The results of this study however had a limitation of comparison with other mangrove studies at Brunei Bay due to poor scientific literature. Also, our efforts to find the actual (Brunei Bay) mangrove area from Sabah and Sarawak Forestry Departments did not yield satisfactory results. Though Sabah Forestry Department has informed the mangrove cover at Weston and Menumbok as 14,932 ha (SA Sani, pers. comm., 2016), but this figure was different from the present observation i.e., 24,306.86 ha (20,565.86 ha [ALOS-based] + 3,741 ha [Google-based]). The main reason for this difference was due to ‘state land’ and ‘forest land’ categories of mangrove vegetation at Brunei Bay (Forestry Department do not consider the state land forest). Therefore, the present study (with dendrometric measurements and species-level mapping) is able to serve as a strong baseline data for future mangrove investigations at Brunei Bay, including for monitoring and management purposes locally at present.

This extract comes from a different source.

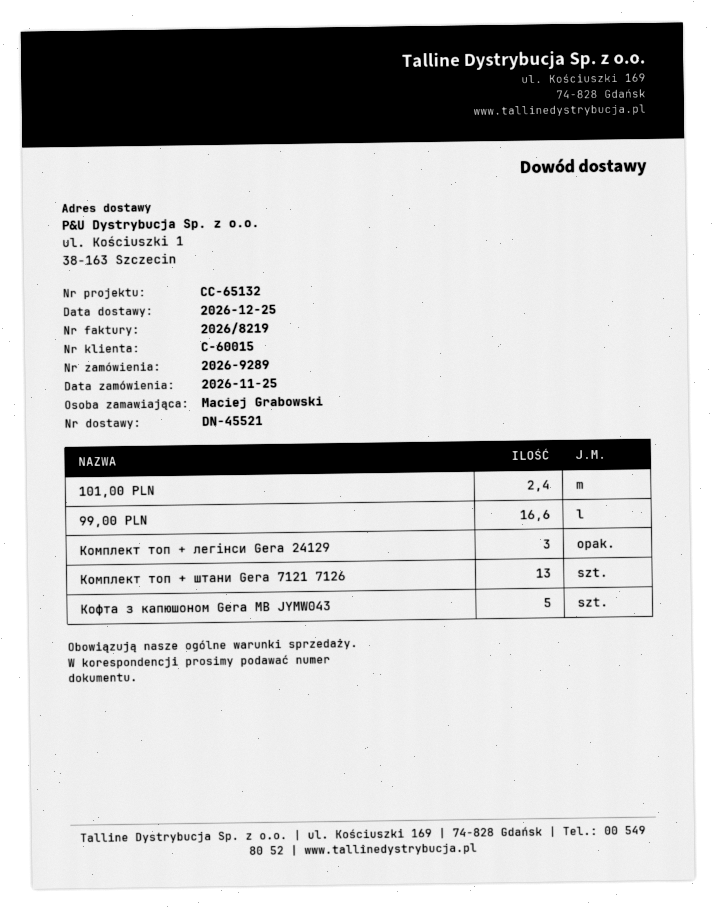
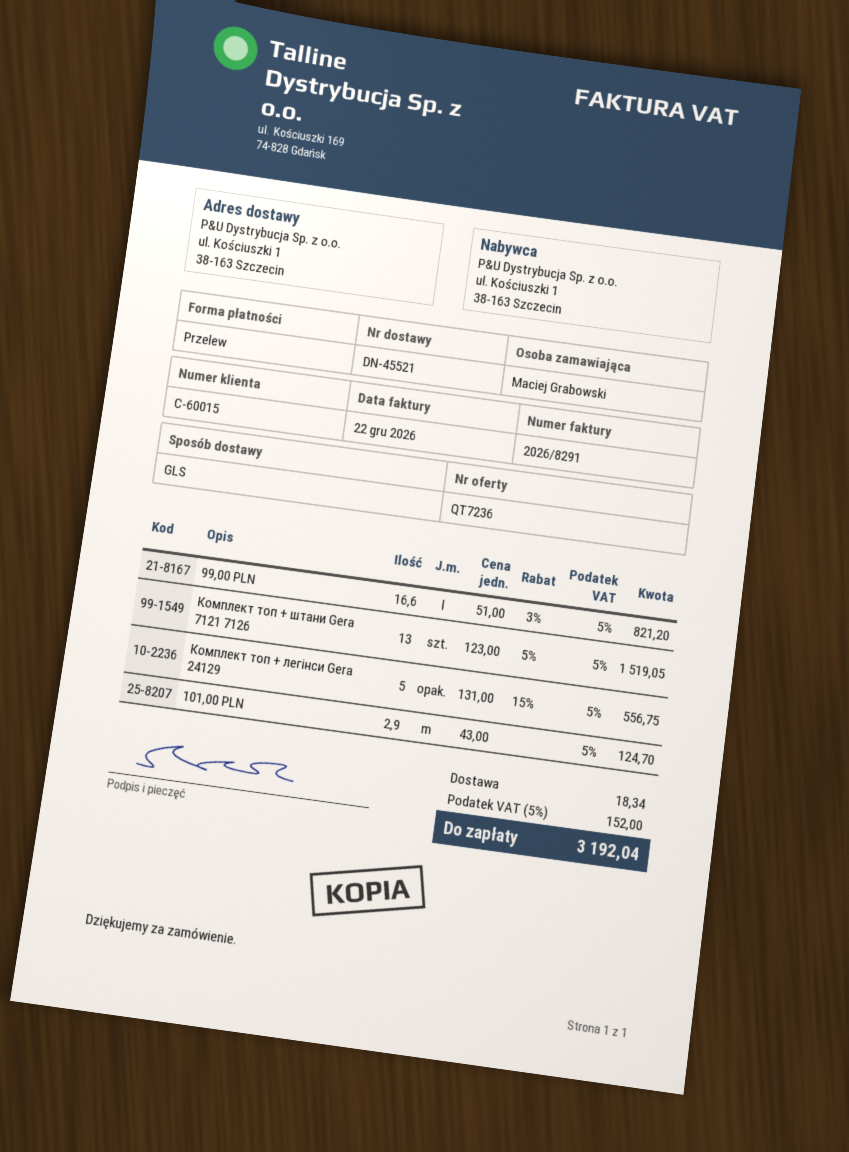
invoice number: 2026/8219 -> 2026/8291
101,00 PLN: 2.4 -> 2.9
Комплект топ + легінси Gera 24129: 3 -> 5
Кофта з капюшоном Gera MB JYMW043: 5 -> none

Malaysian mangrove cover at Brunei Bay, from Limbang, Sundar, Weston and Menumbok estuaries, was evaluated for the first time by means of scientific measures invoking remote sensing (ALOS) and ground-truth (PCQM) data. Moderate resolution of the ALOS data was efficient for mapping dominant mangrove species in the vicinity. The spatial extent of the dominant mangroves was estimated at ca. 35,183.74 ha where N. fruticans occupied the highest land-cover followed by R. apiculata, S. caseolaris, X. granatum and S. alba in the order. Also, ground inventory revealed the abundance of N. fruticans and R. apiculata as widespread species while S. caseolaris, X. granatum and S. alba as locally distributed species at the river mouth and/or interior/elevated grounds. The other less dominant species such as A. alba, B. gymnorrhiza, B. cylindrica and Ceriops sp. contributed insignificantly to the vegetation structure. High basal area at Limbang and Menumbok represents more matured nature of the vegetation as comparted to Sundar and Weston. Geographic location facing the direct influence of bay waters, surplus inundation, and flood and ebb water current were some of the issues believed to be responsible for low basal area and less mature vegetation at Sundar and Weston. Further understanding on the spectral reflectance properties of the co-dominant Nypa, Rhizophora and Sonnertia spp., along with application of the nonparametric algorithms like decision-tree, would be able to improve the accuracy of mangrove land-cover mapping. Overall, both remote sensing and ground-truth observations are in a general agreement to represent the (dominant) mangrove species composition and distribution at Brunei Bay and be able serve as a strong base-line data for future investigations.